Ghost Hunter Lorraine Warren Tells Us the One Haunted House She Won’t Revisit

High Hopes at 112 Ocean Ave. in Amityville, New York (photo by Corbis) and Lorraine Warren (photo by Warner Bros.)

Lorraine Warren doesn't have to go to the movies to see ghost stories, she lives them.

Alongside her late husband, demonologist Ed Warren, clairvoyant Lorraine investigated some of the most famous and infamous paranormal hauntings around. Her most notable cases have inspired plenty of frightening flicks, including 1979's "The Amityville Horror" (as well as the 2005 remake) and next week's scream-inducer, "The Conjuring."

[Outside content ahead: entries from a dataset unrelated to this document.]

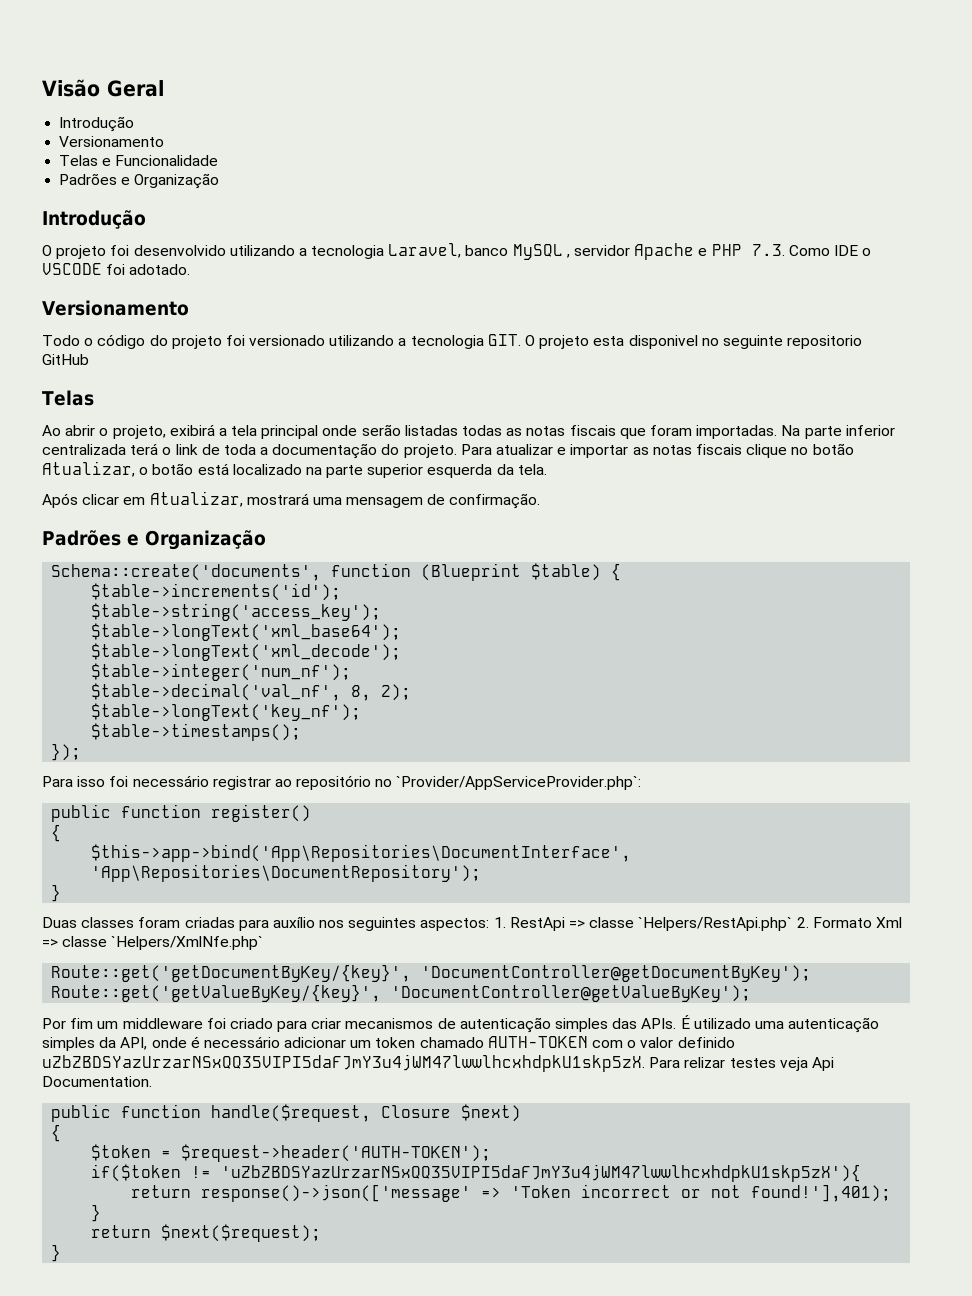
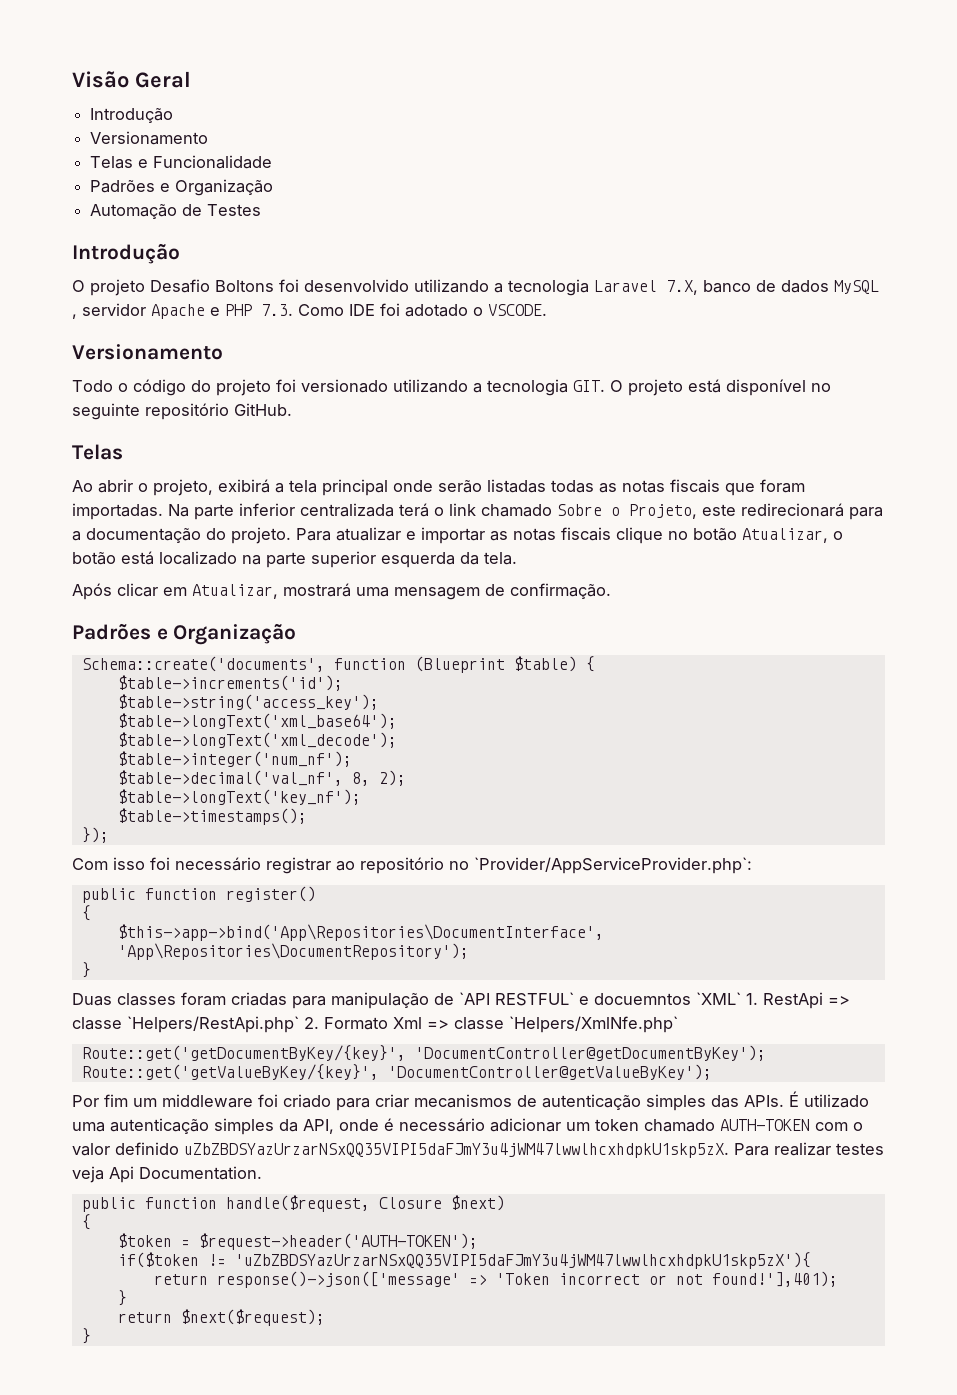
(220, 181) none -> [90,203,262,219] // Automação de Testes
(107, 252) none -> [150,279,274,293] Desafio Boltons
[388,243,509,258] Laravel, banco -> [594,280,829,295] Laravel 7.X, banco de dados
[862,248,872,256] [42,263,191,275] o VSCODE foi adotado. -> [380,303,547,317] foi adotado o VSCODE.
[593,335,863,349] [42,354,89,365] esta disponivel no seguinte repositorio GitHub -> [688,379,831,396] [72,403,292,420] está disponível no seguinte repositório GitHub.
[201,444,256,455] de toda -> [481,503,883,520] chamado Sobre o Projeto, este redirecionará para
[42,776,73,787] Para -> [72,858,108,870] Com
[272,917,490,931] auxílio nos seguintes aspectos: -> [331,992,741,1009] manipulação de `API RESTFUL` e docuemntos `XML`
[684,1057,726,1068] relizar -> [774,1142,831,1156] realizar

At "The Conjuring" press junket in San Francisco, Yahoo Movies recently had the chance to speak with Warren, now 86-years-young. We asked Warren how the 1971 case of the Perron family in Harrisville, Rhode Island, which inspired "The Conjuring," compares to the horror the Lutz family experienced in Amityville, New York back in the mid 70s.

Warren instinctively laughed, as if there is no comparison at all.

[Related: ‘My Amityville Horror’ Explores the House From Hell With a Former Resident]

"Amityville was horrible, honey. It was absolutely horrible," said Warren. "It followed us right straight across the country. I don't even like to talk about it. I will never go in the Amityville house ever again. You don't know how long my career is; that's the only one."

Warren's career is indeed long, as she and Ed founded the New England Society for Psychic Research in 1952, and have over 4,000 cases in their files. So when Warren says that the Amityville house is the one haunted house she won't return to, it's apparent something terrifying went down there.

That something horrific did occur at the house is not in dispute. On November 13, 1974, 23-year-old Ronald DeFeo Jr. murdered his parents, two brothers, and two sisters. But that's not what inspired the film, and subsequent sequels.

About a year later, George and Kathy Lutz moved into the house at 112 Ocean Avenue with Kathy's three children. Not surprisingly, the Lutzes got a great deal on the house, which was ironically called High Hopes.

But according to the Lutzes, after moving into the house, evil forces started moving the furniture (most of which was left over from the DeFeos), strange welts showed up on Kathy's body, demonic red eyes peered around corners, and general paranormal terrorizing occurred. The Lutz finally evacuated High Hopes after only 28 days.

The Warrens were some of the only investigators to look into the case. And while many claim the whole story is a hoax, it's obvious in talking to Lorraine that she remains a firm believer.

Of course, movies based on actual events don't necessarily stay true to those events, especially in the horror genre, but if the Lutz's case is scarier than the haunting depicted in "The Conjuring," then it's no wonder Lorraine remains affected.

[Related: #LessonsFromScaryMovies: Learning What Not to Do in a Horror Movie on Twitter]

In "The Conjuring," directed by James Wan ("Saw," "Insidious"), Ed and Lorraine Warren are played by Patrick Wilson and Vera Farmiga, who set up an investigation in the Perron's isolated farmhouse to find definitive proof of the inexplicable and frightening events that endanger the Perron family. Unfortunately for everyone involved, they find that proof.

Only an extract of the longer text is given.